On Friday, January 6, Maine Governor Paul LePage released his biennial general fund budget for 2018-19. The Governor's proposed biennial budget and briefing document can be found here. The main priority in the Budget is reducing Maine’s top income tax rate from 10.15 percent to 7.15 percent this year, and then implementing a flat tax of 5.75 percent by 2020. The Budget also purports to make changes to how General Purpose Aid to Education is distributed to public K-12 schools, eliminate State support for General Assistance, eliminates the cap on public charter schools, elevates information services and cybersecurity to a new Cabinet-level Department, tightens eligibility requirements for Medicaid, creates a new statewide public defender system, allows municipalities to assess municipal service fees on large not-for-profit entities, and eliminates 500 state government jobs (300 of which are currently vacant).

Three days later, on Monday, January 9, the Maine Legislature made available its list of proposed bill titles for the first regular session of the 128th Maine Legislature. The full list of titles, organized by subject, is available here. At this point, there are nearly 1900 titles covering issues from the environment, to insurance, to energy, to professional licensing. Although the bill title list only includes titles, not the bills themselves, we anticipate that those bills that do come forward will be printed or posted online at a rate of 100-200 per week. We further anticipate that, of the 1900 +/- titles published, about 10-20% of the titles will not come forward as bills due to attrition, consolidation, or missed deadlines.

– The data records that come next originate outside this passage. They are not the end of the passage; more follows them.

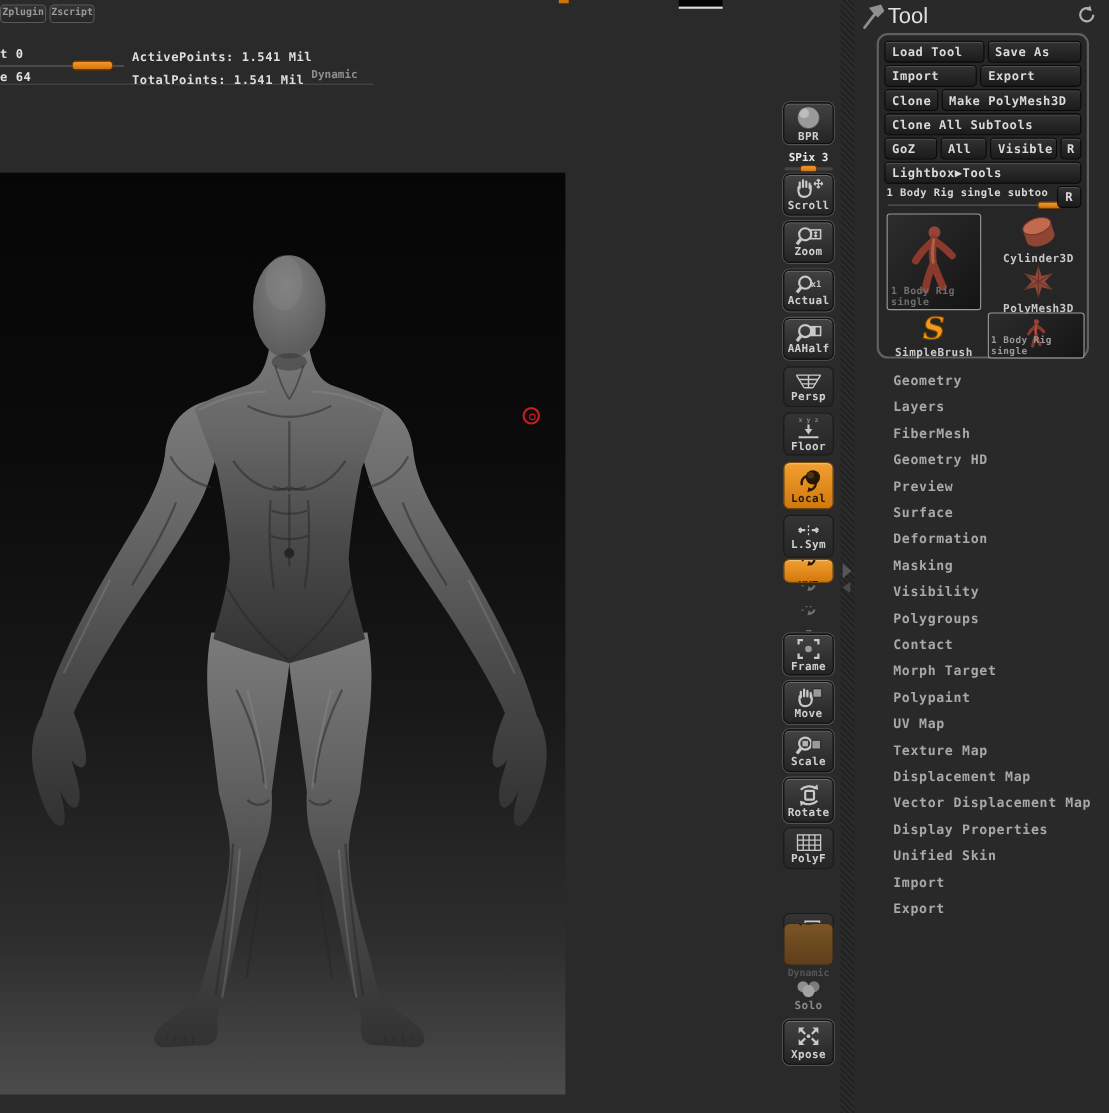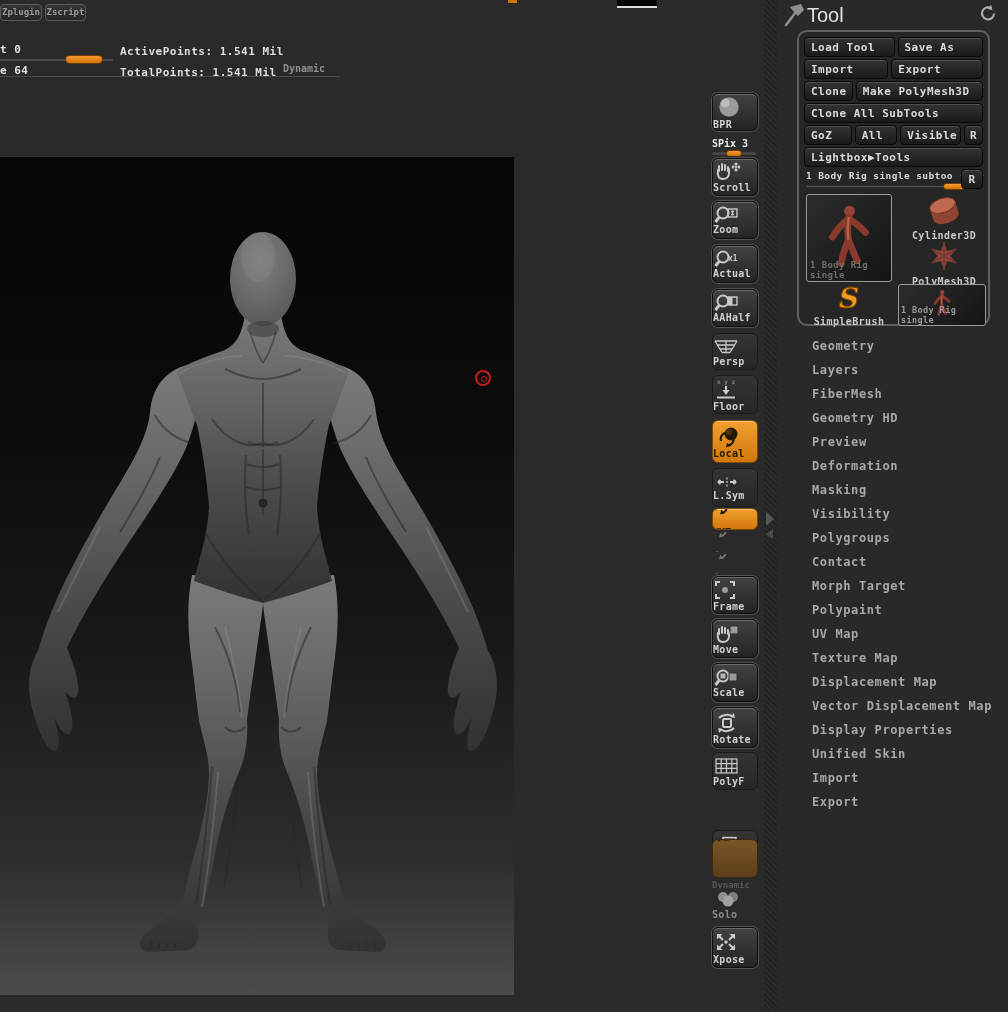--- a/index.html
+++ b/index.html
@@ -24,21 +24,21 @@
   .canvas { position:absolute; left:0; top:157px; width:514px; height:838px;
             background:linear-gradient(180deg,#060606 0%,#0b0b0b 30%,#181818 58%,#2e2e2e 84%,#4c4c4c 100%); }
   .cursor-ring { position:absolute; left:475px; top:213px; width:16px; height:16px; border:2px solid #c41e1e;
                  border-radius:50%; }
   .cursor-ring::after { content:""; position:absolute; left:4px; top:4px; width:4px; height:4px;
                  border:1.5px solid #c41e1e; border-radius:50%; }
 
   
   .nav-col { position:absolute; left:712px; top:0; width:47px; height:1012px; }
   .nav-item { position:absolute; left:0; width:46px; display:flex; flex-direction:column;
-              align-items:flex-start; justify-content:center; overflow:hidden; }
+              align-items:center; justify-content:center; overflow:hidden; }
   .nav-item.btn { border-radius:6px; cursor:pointer; }
   .v-raised { background:linear-gradient(180deg,#424242,#242424); border:1px solid #0e0e0e;
               box-shadow:inset 0 1px 0 rgba(255,255,255,.22), 0 0 0 1px #525252; }
   .v-flat { background:linear-gradient(180deg,#343434,#262626); border:1px solid #1a1a1a; }
   .v-active { background:linear-gradient(180deg,#f2a030,#d2770c); border:1px solid #7a4a08;
               box-shadow:inset 0 1px 0 rgba(255,255,255,.35); }
   .v-ghosted { background:transparent; border:none; }
   .v-disabled-orange { background:linear-gradient(180deg,#7a5526,#5e3f1a); border:1px solid #3c2a10; }
   .nlbl { font-size:10px; font-weight:bold; color:#cfcfcf; letter-spacing:.3px; line-height:11px; }
   .v-active .nlbl { color:#241a06; }
@@ -491,20 +491,21 @@
       </div>
     </div>
   </div>
 
   <div class="sections" id="sections">
       <div class="section-item">Geometry</div>
       <div class="section-item">Layers</div>
       <div class="section-item">FiberMesh</div>
       <div class="section-item">Geometry HD</div>
       <div class="section-item">Preview</div>
+      <div class="section-item">Surface</div>
       <div class="section-item">Deformation</div>
       <div class="section-item">Masking</div>
       <div class="section-item">Visibility</div>
       <div class="section-item">Polygroups</div>
       <div class="section-item">Contact</div>
       <div class="section-item">Morph Target</div>
       <div class="section-item">Polypaint</div>
       <div class="section-item">UV Map</div>
       <div class="section-item">Texture Map</div>
       <div class="section-item">Displacement Map</div>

In the world of banking, there are a range of proposed bills likely to affect the financial services industry that we expect to come forward. Those bills would impact credit card fees, elder financial abuse, mortgage foreclosure, real estate title, the creation of a state bank, credit union charters, the closure of inactive bank accounts, allowing consumers to shop for credit without impacting their credit scores, placing more restrictions on debt collection, further limiting predatory lending practices, and a bill to permit “community lending circles.”